Chris Carrabba had written over a dozen new songs when he uncovered “We Fight,” the opening track on Crooked Shadows, Dashboard Confessional’s seventh album. The song became the launching point for each note that followed, the bar under which each track was measured. It contains a dynamic force, a surging energy, that resonates throughout the album, and reflects back on everything Dashboard Confessional has achieved in the past two decades.
At first “We Fight” was simple in its intent, written about the Florida music scene where Chris grew up. It was a place where everyone was accepted and no one was judged, an island of inclusivity worth defending. Chris and his compatriots fought for the scene and fostered it, encouraging individualism and non-judgment. But as Chris was writing it, the song transformed into something bigger. “The election happened and suddenly the song felt relevant because of this climate of intolerance and aggression and hate,” Chris says. “We regressed as a nation to this place where people embrace backwards thinking. So the fight that started in our scene still felt relevant. It seems like it’s going to last longer than we’d like, but we have to stay here to fight.”

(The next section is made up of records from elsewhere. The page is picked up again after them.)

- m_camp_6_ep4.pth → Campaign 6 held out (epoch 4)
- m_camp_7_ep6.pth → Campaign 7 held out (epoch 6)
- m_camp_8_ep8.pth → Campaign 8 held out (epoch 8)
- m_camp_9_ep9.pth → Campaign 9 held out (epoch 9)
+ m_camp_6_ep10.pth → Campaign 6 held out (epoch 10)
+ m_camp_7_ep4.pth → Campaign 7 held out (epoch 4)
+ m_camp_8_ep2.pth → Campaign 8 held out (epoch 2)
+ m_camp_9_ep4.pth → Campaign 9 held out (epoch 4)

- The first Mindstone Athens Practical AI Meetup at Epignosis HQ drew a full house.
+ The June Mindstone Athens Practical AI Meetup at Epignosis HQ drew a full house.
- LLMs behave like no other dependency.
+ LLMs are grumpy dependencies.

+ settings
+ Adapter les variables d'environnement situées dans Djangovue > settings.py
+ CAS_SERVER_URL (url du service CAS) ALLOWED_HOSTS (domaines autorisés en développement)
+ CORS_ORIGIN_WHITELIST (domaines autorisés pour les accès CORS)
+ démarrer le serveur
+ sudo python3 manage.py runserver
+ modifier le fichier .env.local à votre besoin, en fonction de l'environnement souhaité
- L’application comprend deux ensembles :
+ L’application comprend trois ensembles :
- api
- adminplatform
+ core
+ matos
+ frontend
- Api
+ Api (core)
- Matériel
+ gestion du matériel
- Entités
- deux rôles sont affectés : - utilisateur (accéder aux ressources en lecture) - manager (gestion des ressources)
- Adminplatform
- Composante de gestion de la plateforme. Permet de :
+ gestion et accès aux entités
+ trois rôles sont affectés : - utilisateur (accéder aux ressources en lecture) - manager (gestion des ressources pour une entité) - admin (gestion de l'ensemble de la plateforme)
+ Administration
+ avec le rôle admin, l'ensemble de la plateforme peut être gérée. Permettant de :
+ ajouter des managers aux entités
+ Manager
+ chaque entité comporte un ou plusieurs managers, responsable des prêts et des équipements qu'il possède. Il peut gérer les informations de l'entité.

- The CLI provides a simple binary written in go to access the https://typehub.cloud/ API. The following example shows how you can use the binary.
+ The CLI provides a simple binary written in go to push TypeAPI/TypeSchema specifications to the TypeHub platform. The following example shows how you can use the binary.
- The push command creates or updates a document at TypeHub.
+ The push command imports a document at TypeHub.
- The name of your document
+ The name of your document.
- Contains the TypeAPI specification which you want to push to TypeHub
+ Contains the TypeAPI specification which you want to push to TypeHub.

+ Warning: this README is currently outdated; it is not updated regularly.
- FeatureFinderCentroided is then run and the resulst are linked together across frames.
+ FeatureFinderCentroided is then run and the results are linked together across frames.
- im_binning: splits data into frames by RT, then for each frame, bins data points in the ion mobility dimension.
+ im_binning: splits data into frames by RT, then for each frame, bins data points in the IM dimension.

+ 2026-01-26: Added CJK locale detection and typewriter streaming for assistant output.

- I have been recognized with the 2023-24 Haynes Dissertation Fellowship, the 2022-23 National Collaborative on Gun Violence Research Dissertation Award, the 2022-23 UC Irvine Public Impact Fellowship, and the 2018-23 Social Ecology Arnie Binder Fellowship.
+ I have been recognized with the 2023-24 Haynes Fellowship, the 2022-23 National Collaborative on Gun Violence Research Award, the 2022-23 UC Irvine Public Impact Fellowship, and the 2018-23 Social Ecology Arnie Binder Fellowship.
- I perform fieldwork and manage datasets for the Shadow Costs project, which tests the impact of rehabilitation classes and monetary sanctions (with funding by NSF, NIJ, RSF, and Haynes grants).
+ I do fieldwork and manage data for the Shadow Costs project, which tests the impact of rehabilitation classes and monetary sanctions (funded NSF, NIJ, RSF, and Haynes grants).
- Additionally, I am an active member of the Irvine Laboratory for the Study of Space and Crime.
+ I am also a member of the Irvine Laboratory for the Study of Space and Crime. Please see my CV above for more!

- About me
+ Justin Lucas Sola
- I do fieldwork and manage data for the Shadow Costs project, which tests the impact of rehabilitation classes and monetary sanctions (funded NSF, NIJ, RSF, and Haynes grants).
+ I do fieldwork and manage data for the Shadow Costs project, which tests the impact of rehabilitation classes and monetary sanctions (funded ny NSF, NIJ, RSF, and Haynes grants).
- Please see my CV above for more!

The eight songs that follow on Crooked Shadows, Dashboard Confessional’s first release since 2009’s Alter The Ending, are connected, threaded together by the idea that it’s essential to balance hope with anger. That we can reject the place where society has recently fallen and find ways to lift ourselves back up. The album, recorded in Chris’s basement over the past two years and produced by Chris and Jonathan Clark and co-produced by Colin Brittain, feels intimate and emotionally wrought. The musicians weren’t looking for perfection during the recording process. Instead, they focused on sincere snapshots of the songs, many of which, like “Heartbeat Here,” were laid down only moments after being written. The idea was to get as close as possible to the feeling Chris had while writing the song when recording it.
“It reminds me of my first record,” Chris says. “I think there’s something people connected to with that hand-crafted nature, possibly more than the later records. This was a chance to combine the two schools of thought. It can be well done and homespun at the same time.”
The title from the album comes from “Crooked Shadows,” an intimate track Chris wrote with Dashboard Confessional’s guitarist Armon Jay Cheek and Jonathan Howard. The inspiration came to Chris during a walk around town with his wife. They weren’t getting along, possibly because Chris had been away too long on tour, and there was an unspoken feeling of upset. Suddenly the storm clouds broke and the sun filtered behind them, casting a shadow of two people holding hands on a nearby staircase.
“It was really beautiful,” Chris says. “I thought to myself, ‘Look how beautiful that is in its imperfections.’ I realized that’s why our relationships works — because it’s imperfect but beautiful and important enough that there we were holding hands anyway. It was a moment where it wasn’t easy, but where we were still together not getting along. Those crooked shadows were together in spite of it all.”
The closing track, “Just What To Say,” is the most personally revealing song Chris has ever written — which, he knows, is a bold statement. The acoustic number is quiet and reflective, looking inward in a way that feels deeply relatable. It’s about admitting and accepting flaws, but it’s also about embracing the better aspects of your own humanity. “It’s my honest assessment of who I am at my best and who I am not at my best,” the singer says. “It starts with me not at my best, but I think I explain myself well enough that by the end you get a better opinion of me.”
Crooked Shadows feels like the opening of a new chapter in Dashboard Confessional’s career, but it also revisits their past. For Chris, there were several roads the band could have walked down after the success of their first few albums. They picked one — and he’s grateful for that — but he’s always wondered what was down the other roads. Crooked Shadows is one possible answer to that question. It’s also a reminder of the band’s skill when it comes to penning deeply and unabashedly emotional songs, an aesthetic that influenced countless younger artists. Over the years, Dashboard Confessional has made it enviable to bare your soul in a song and to be unashamed of any feelings that may arrive. Chris and his fellow musicians have found a new perspective on the world in these songs, one that only comes with more life experience, but those exposed emotions remain.
“I’m searching for answers to questions I haven’t even thought of,” Chris says. “A lot of writers are trying to discover who they are and what their place is in the world — that’s part of the inquisitive nature of people who gravitate to artists expression. It’s exhilarating because not having the answers is the impetus to writing songs. When I sit down to write I’m in that place where I can attempt to describe the search for the answers — or the answers themselves. It’s hard to pinpoint which one you get in a song, even when you’ve written that song, but it’s the reason I do this.”